To elaborate, unauthorized copying and distributing has long (decades) been a
felony if you are doing it for commercial advantage or private financial gain,
and in any 180-day period this involves copies worth more than $1000.

Look at the language Ars quotes. It talks about streaming a certain number of
copies in any 180-day period, and puts a threshold ($2500 retail value or
$5000 licenses) you have to meet in order to run afoul of the new provisions.

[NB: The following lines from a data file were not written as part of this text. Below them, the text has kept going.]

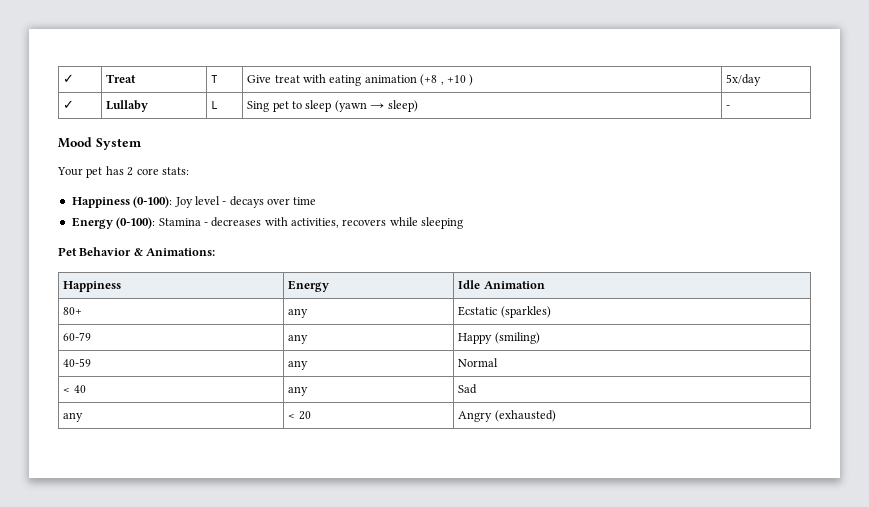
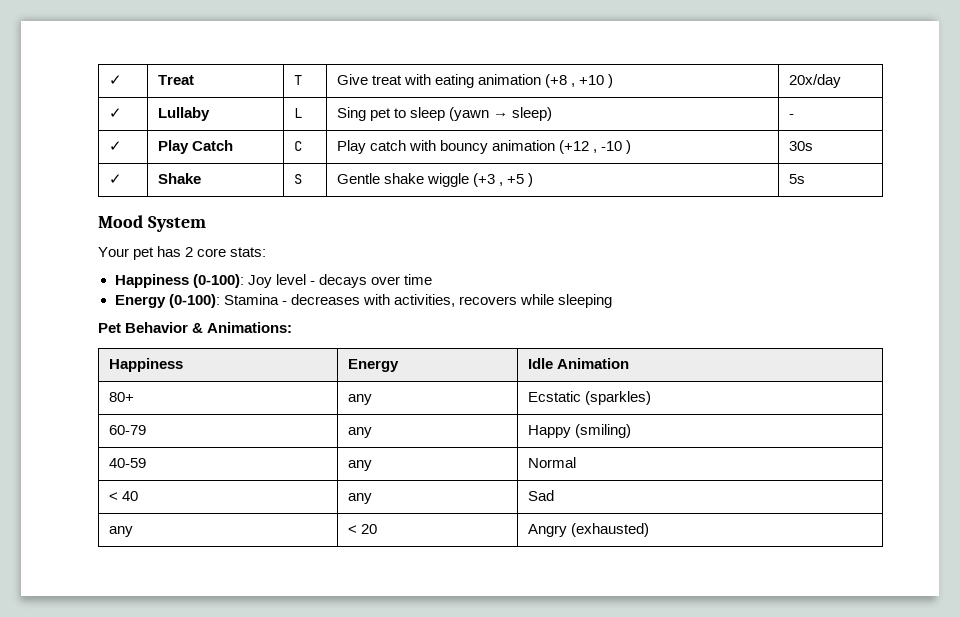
- ✓ | Treat | T | Give treat with eating animation (+8 , +10 ) | 5x/day
+ ✓ | Treat | T | Give treat with eating animation (+8 , +10 ) | 20x/day
+ ✓ | Play Catch | C | Play catch with bouncy animation (+12 , -10 ) | 30s
+ ✓ | Shake | S | Gentle shake wiggle (+3 , +5 ) | 5s

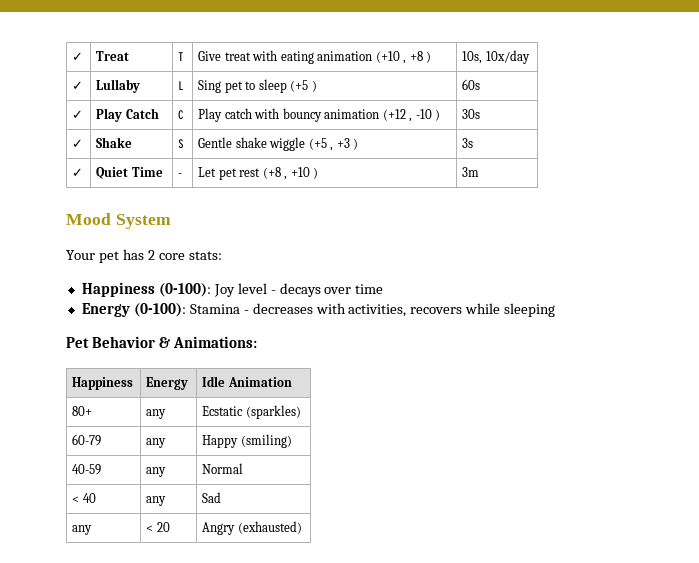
- ✓ | Treat | T | Give treat with eating animation (+8 , +10 ) | 20x/day
+ ✓ | Treat | T | Give treat with eating animation (+10 , +8 ) | 10s, 10x/day
- ✓ | Lullaby | L | Sing pet to sleep (yawn → sleep) | -
+ ✓ | Lullaby | L | Sing pet to sleep (+5 ) | 60s
- ✓ | Shake | S | Gentle shake wiggle (+3 , +5 ) | 5s
+ ✓ | Shake | S | Gentle shake wiggle (+5 , +3 ) | 3s
+ ✓ | Quiet Time | - | Let pet rest (+8 , +10 ) | 3m

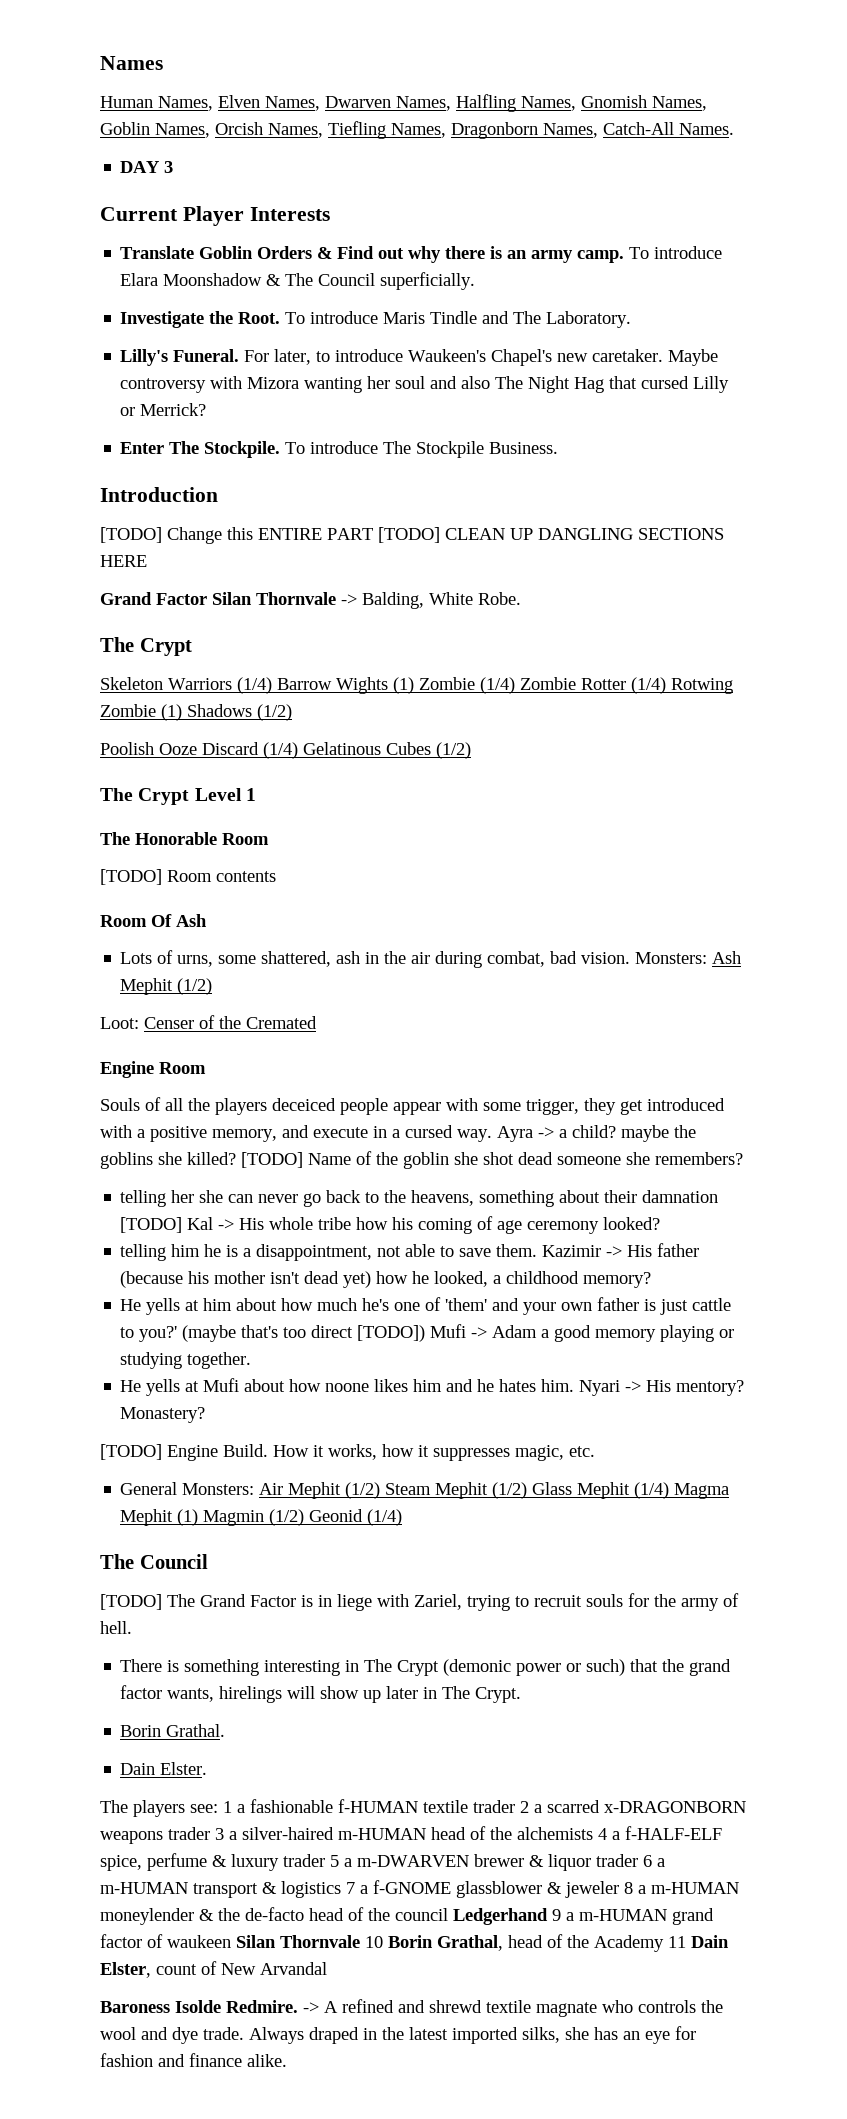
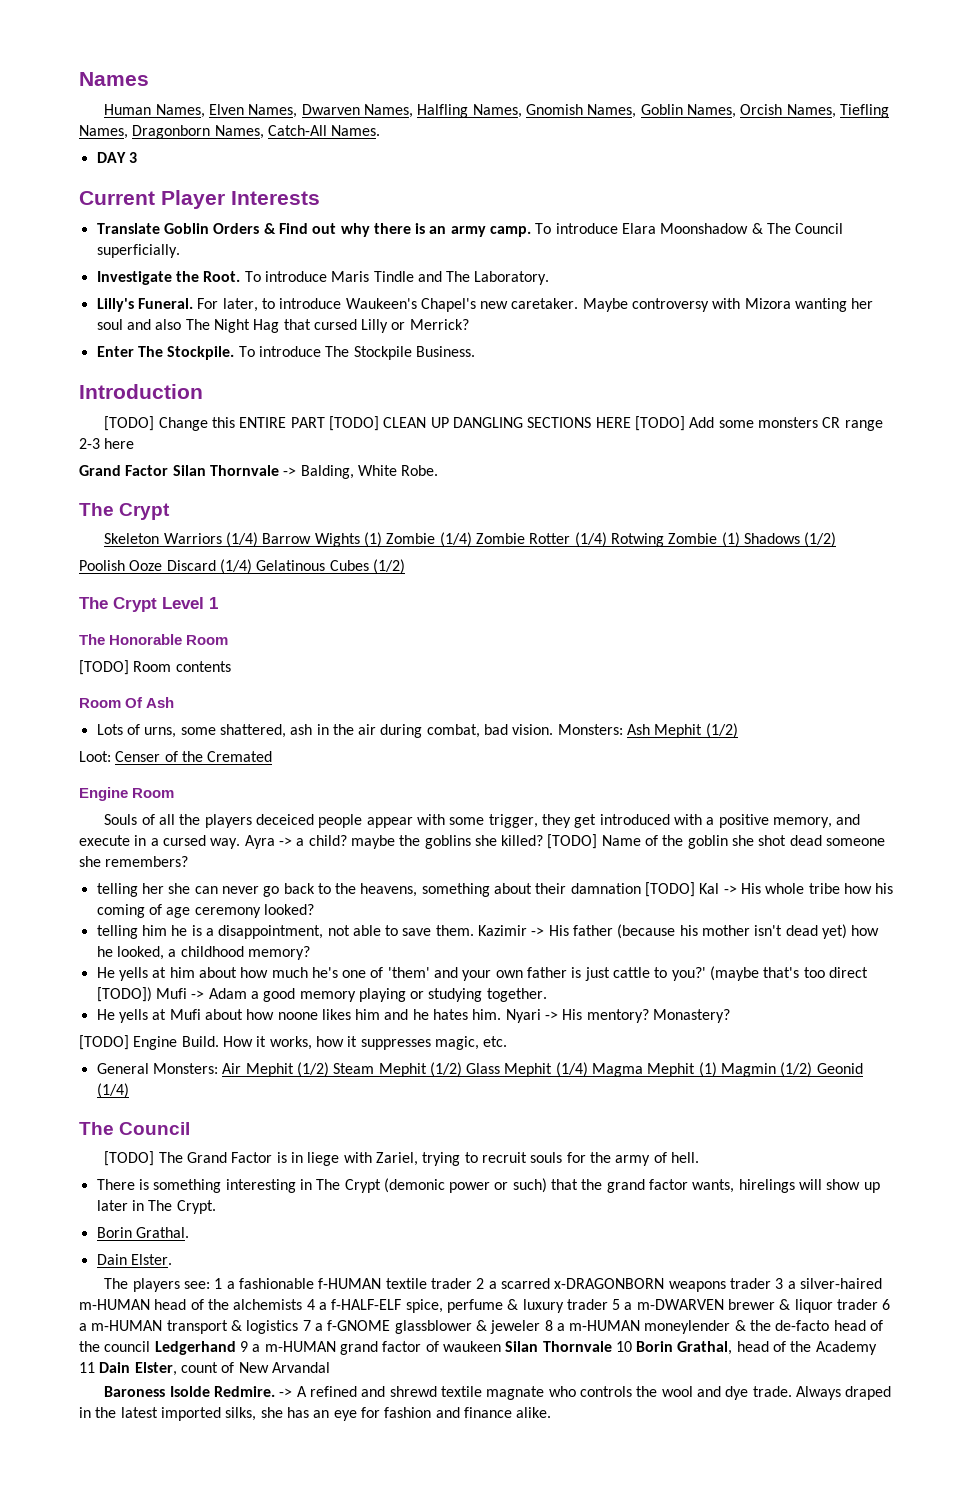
- [TODO] Change this ENTIRE PART [TODO] CLEAN UP DANGLING SECTIONS HERE
+ [TODO] Change this ENTIRE PART [TODO] CLEAN UP DANGLING SECTIONS HERE [TODO] Add some monsters CR range 2-3 here

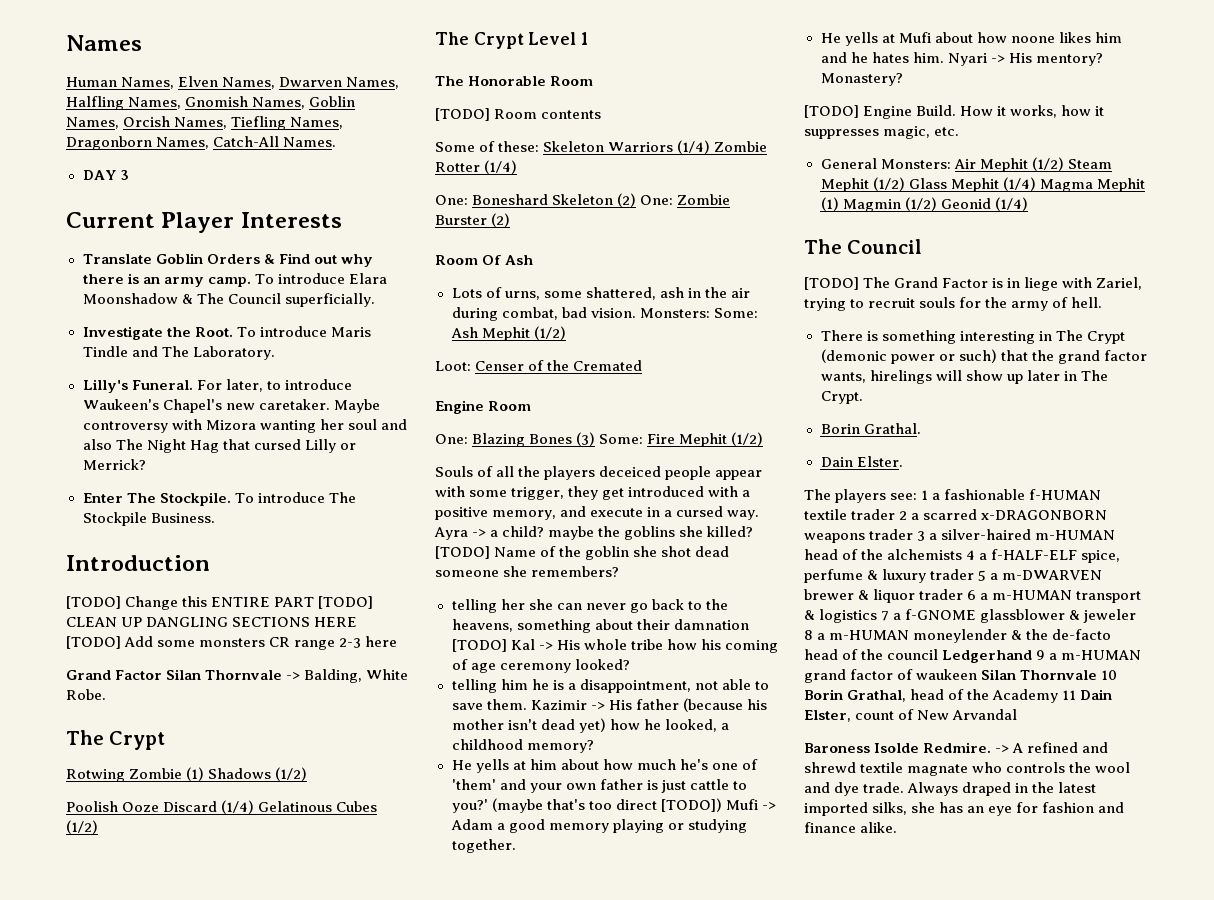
- Skeleton Warriors (1/4) Barrow Wights (1) Zombie (1/4) Zombie Rotter (1/4) Rotwing Zombie (1) Shadows (1/2)
+ Rotwing Zombie (1) Shadows (1/2)
+ Some of these: Skeleton Warriors (1/4) Zombie Rotter (1/4)
+ One: Boneshard Skeleton (2) One: Zombie Burster (2)
- Monsters: Ash Mephit (1/2)
+ Monsters: Some: Ash Mephit (1/2)
+ One: Blazing Bones (3) Some: Fire Mephit (1/2)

It sounds likely, based on the similarity to the existing felony provisions,
that these new provisions fit in with those, and thus are only covering people
who are doing illegal streaming AS A BUSINESS (and doing a good amount of
business...if the retail value of a streaming move is $5, they have to have
500 customers over six months to hit the threshold). They are not nailing
people who consume the streams (just as the felony copying and distribution
provisions don't nail the customer).

------
bdhe
Is it just me, or has there been a flurry of internet-related legislation of
late. With the PSN hack still fresh on their minds I wonder how much more
legislation is yet to come. Between this, COICA and PROTECT IP, things are
starting to look bleak.

Are there similar precedents when other disruptive technologies started eating
into traditional markets (maybe the introduction of tapes or CDs, or the
telegraph and radio)?

------
kevingadd
Just think of it as a job creation measure - jail lots of people for
unauthorized internet streaming, that way we'll build more private prisons and
hire corrections officers to staff them.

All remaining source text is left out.